Early intervention is key to diabetes treatment, according to Langton.

“If we do not treat this disease differently, earlier in the progression … to keep the patients on the ground walking and mobile so they can manage their blood sugar and prevent complications, we are going to have a really big problem,” Langton said. “What we need to do is get ahead of [diabetes], because we will not have the resources to treat these ulcers and amputations with the staggering numbers coming in globally.”

Langton’s clinic offers a host of services for diabetic patients, including diabetic foot assessments, wound assessments, education on peripheral neuropathy, comprehensive foot exams and preventive foot care. But often, patients are sent in too late.

“Our allied health care professionals that were sending us patients were not sending them early enough. So, we talk to different groups — health care professionals [and] the general public,” Langton said. “It is really important that we talk to all our other health care professionals about treating this disease earlier.”

Langton said organizational change is needed in order to get diabetes under control.

“A lot of health care professionals do not quite understand the progression of the diabetic foot,” she said.

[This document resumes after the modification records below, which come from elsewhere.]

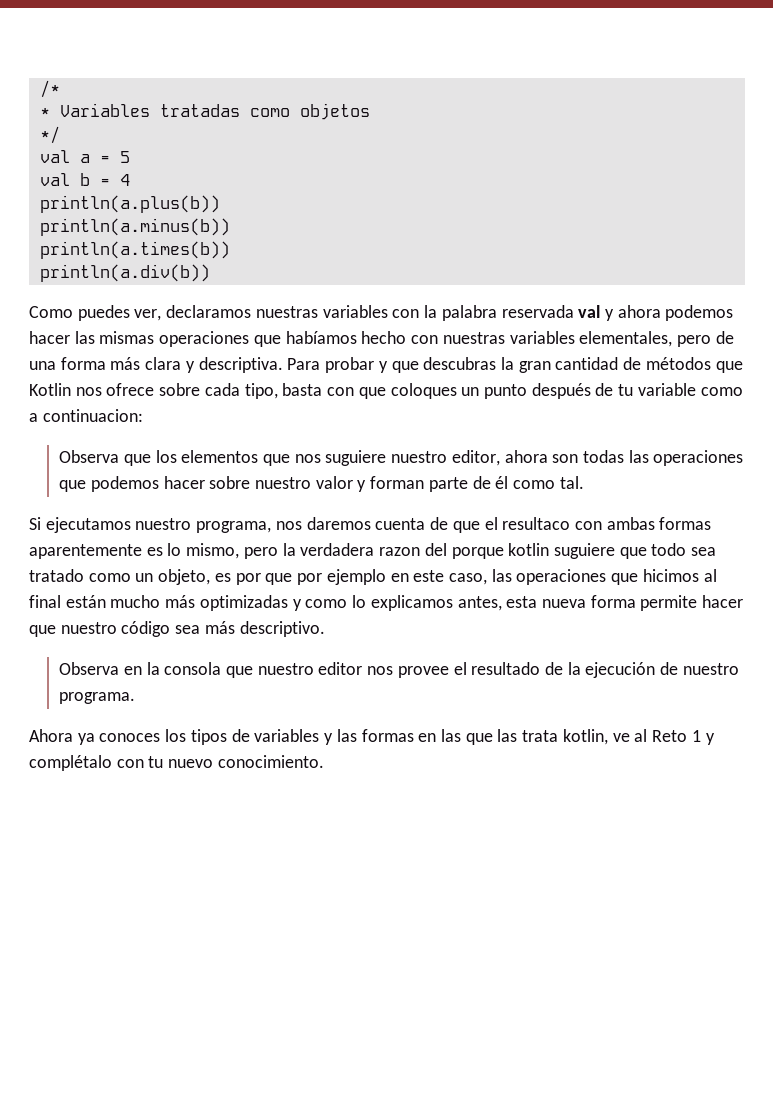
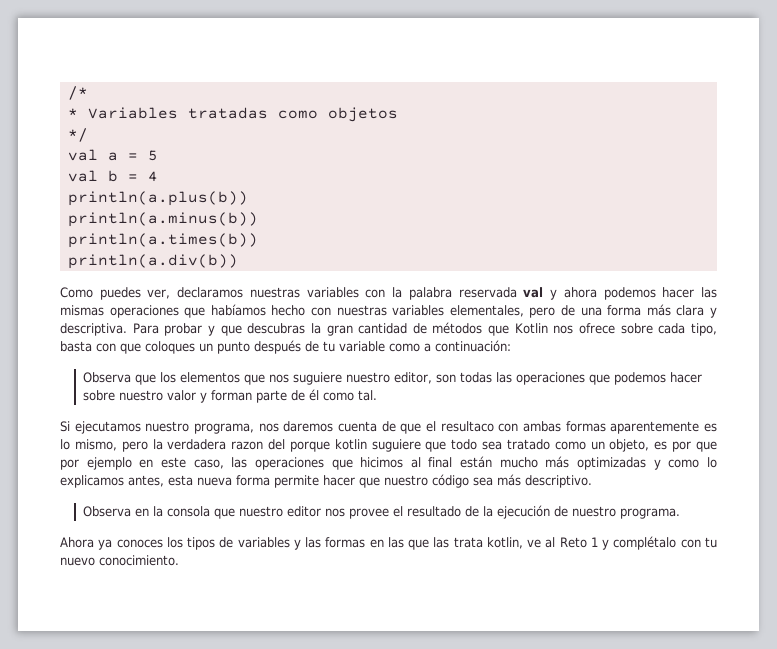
- Para probar y que descubras la gran cantidad de métodos que Kotlin nos ofrece sobre cada tipo, basta con que coloques un punto después de tu variable como a continuacion:
+ Para probar y que descubras la gran cantidad de métodos que Kotlin nos ofrece sobre cada tipo, basta con que coloques un punto después de tu variable como a continuación:
- Observa que los elementos que nos suguiere nuestro editor, ahora son todas las operaciones que podemos hacer sobre nuestro valor y forman parte de él como tal.
+ Observa que los elementos que nos suguiere nuestro editor, son todas las operaciones que podemos hacer sobre nuestro valor y forman parte de él como tal.

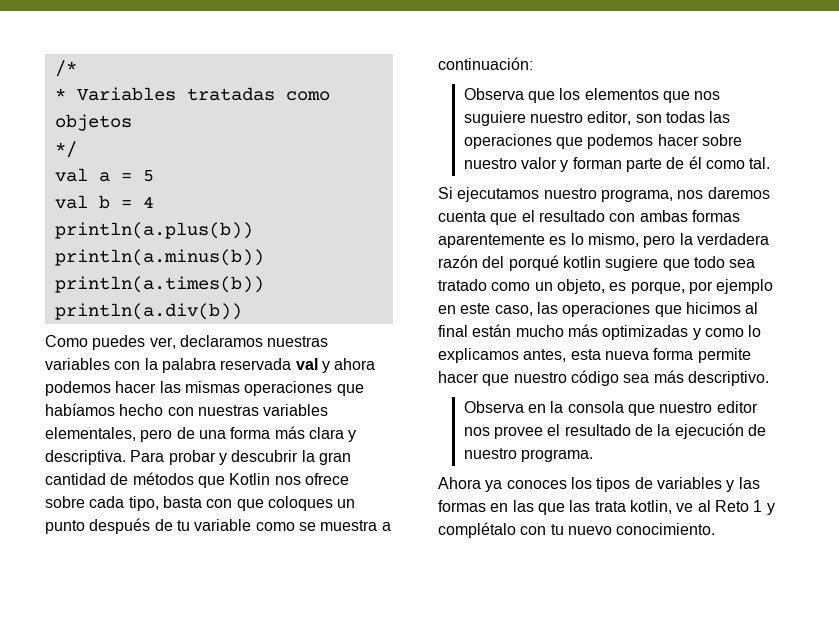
- Para probar y que descubras la gran cantidad de métodos que Kotlin nos ofrece sobre cada tipo, basta con que coloques un punto después de tu variable como a continuación:
+ Para probar y descubrir la gran cantidad de métodos que Kotlin nos ofrece sobre cada tipo, basta con que coloques un punto después de tu variable como se muestra a continuación:
- Si ejecutamos nuestro programa, nos daremos cuenta de que el resultaco con ambas formas aparentemente es lo mismo, pero la verdadera razon del porque kotlin suguiere que todo sea tratado como un objeto, es por que por ejemplo en este caso, las operaciones que hicimos al final están mucho más optimizadas y como lo explicamos antes, esta nueva forma permite hacer que nuestro código sea más descriptivo.
+ Si ejecutamos nuestro programa, nos daremos cuenta que el resultado con ambas formas aparentemente es lo mismo, pero la verdadera razón del porqué kotlin sugiere que todo sea tratado como un objeto, es porque, por ejemplo en este caso, las operaciones que hicimos al final están mucho más optimizadas y como lo explicamos antes, esta nueva forma permite hacer que nuestro código sea más descriptivo.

According to Langton, patients progress from a diagnosis of diabetes to an insensate foot, and then to limited joint mobility, peripheral vascular disease, ulcerations, Charcot foot, amputation and finally, death. Because 50% of patients who have undergone a diabetes-related amputation will die within 3 years, and approximately 1 million diabetes-related amputations are performed annually, the disease needs to be stopped before it progresses to that level, she said.

“We need to reframe the way that we are treating diabetic foot. If we can start at ground zero, teaching everybody around us the progression of the diabetic foot … if we can start front-end-loading our education and our resources and seeing these patients early, we have a chance to fight this disease and keep them walking and mobile,” Langton said.

Langton advised practitioners to take the urgency of diabetes back to their communities and move in the direction of treating this patient population earlier.